La petite chirurgienne vint voir Lars, Naranbaatar et Mikhaïl et leur annonça dans un anglais saccadé :

- L'opération s'est bien passée. Elle va bien.

Lars expira si longuement qu'on aurait pu croire qu'il avait retenu sa respiration depuis leur arrivée à l'hôpital. Il remercia la chirurgienne, puis se leva et alla aux toilettes où il recracha dans la cuvette ce qui restait dans son estomac, c'est-à-dire principalement du café. Il se redressa et se rinça la bouche au lavabo. C'était la première fois qu'il vomissait de soulagement.

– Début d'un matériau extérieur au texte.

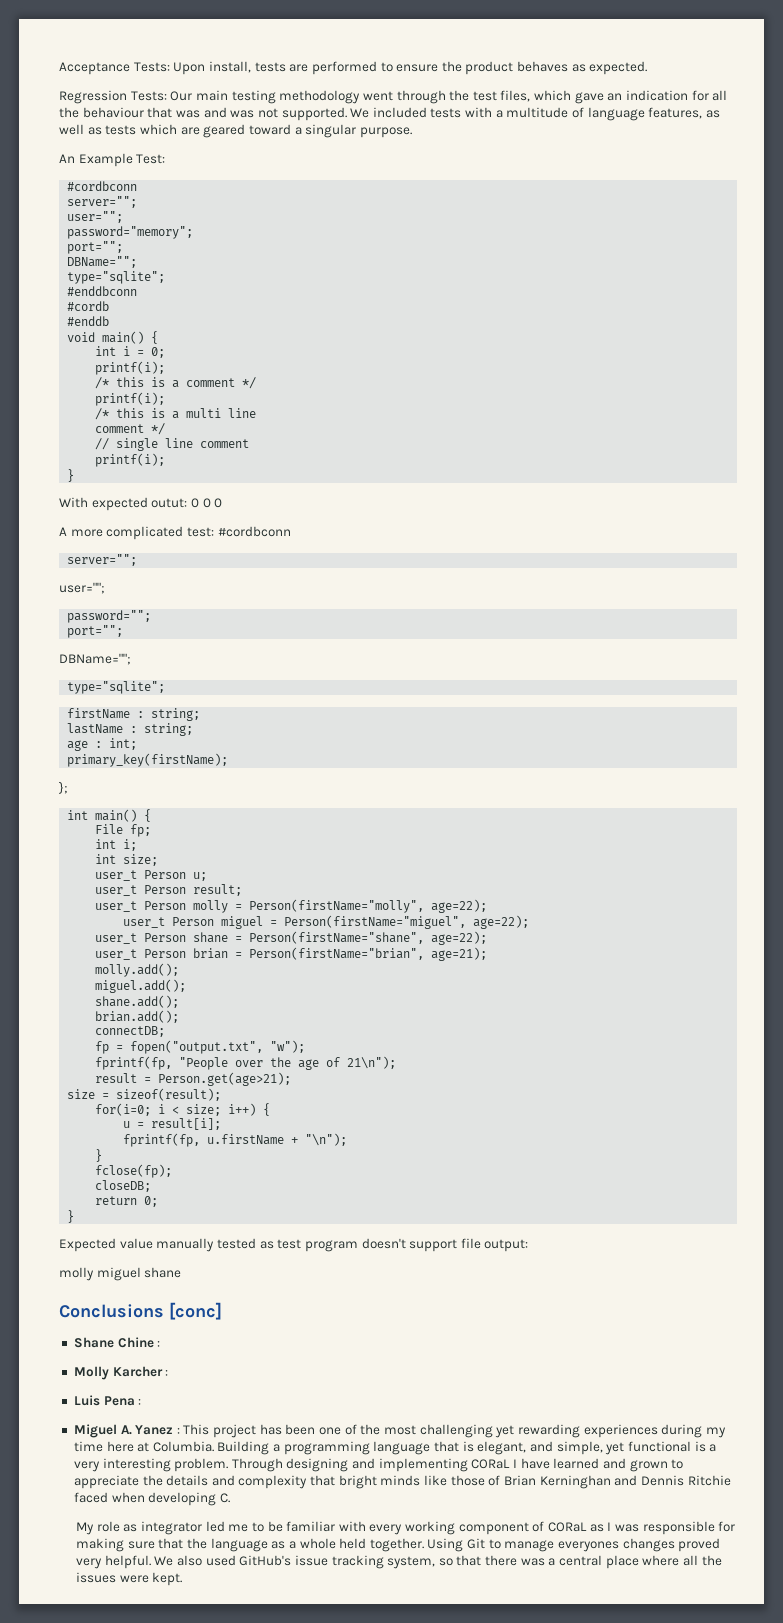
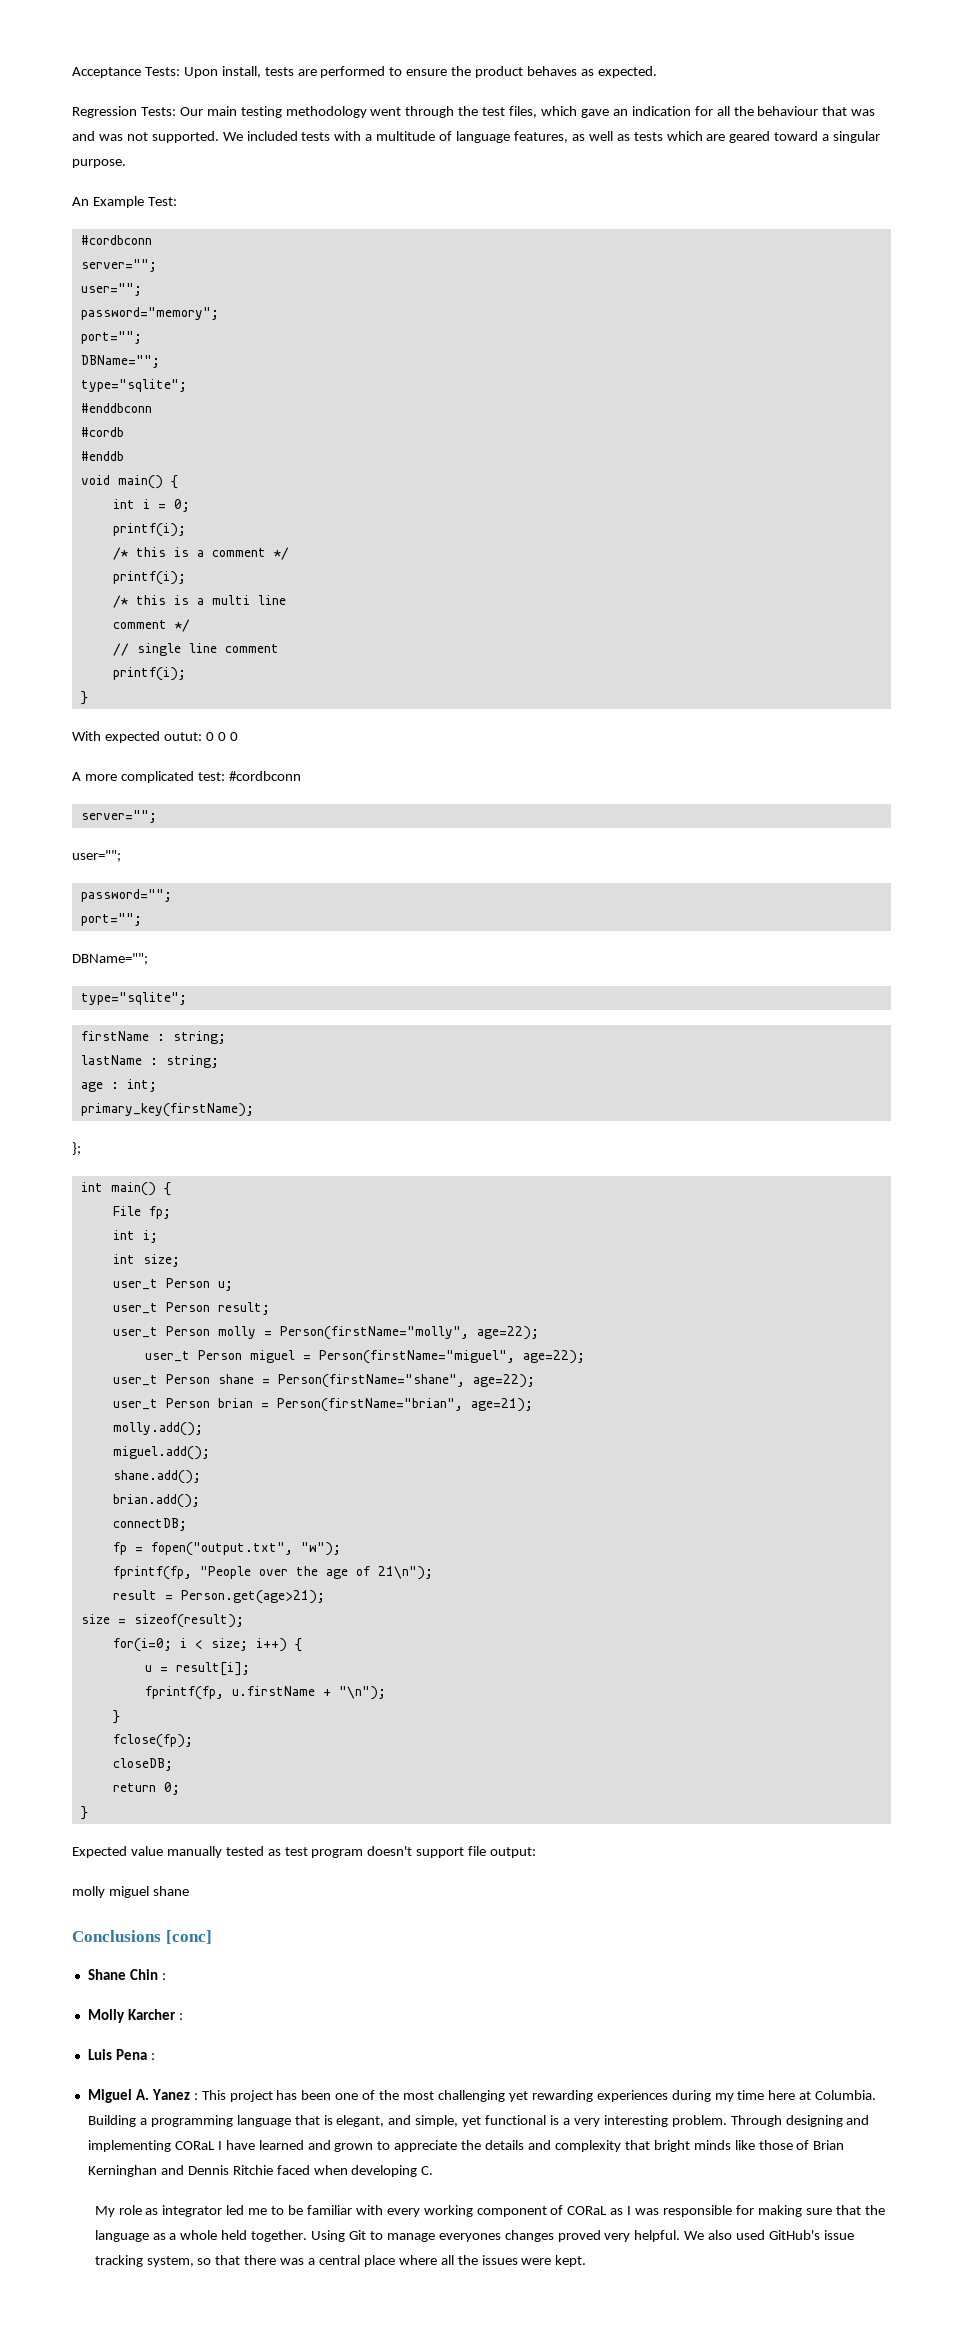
[117,1337,154,1348] Chine -> [129,1969,158,1980] Chin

Bien que son dos soit douloureux à cause du dossier du siège en plastique, il retourna s'y asseoir avec un soupir d'agrément. Mikhaïl lui sourit et agita son téléphone.

- Je crois que d'autres personnes seraient contentes d'apprendre la nouvelle.

- Je m'en occupe.

Lars composa le numéro de la Villa. Cette fois, ce fut Mama Bayou qui répondit.

- Dîtes-nous, dit-elle d'une voix tendue.

- L'opération s'est bien passée. Elle est hors de danger ! exhala Lars en savourant ses mots.

- Dieu merci !

Des cris de joie et des soupirs de soulagement sortirent du téléphone, qui changea bientôt de main. La voix de Salvatore, un peu trop tremblante, remplaça celle de Mama.

- On peut lui parler ?

- Non, elle est encore en réanimation.

- Merci de l'avoir retrouvée. Merci infiniment.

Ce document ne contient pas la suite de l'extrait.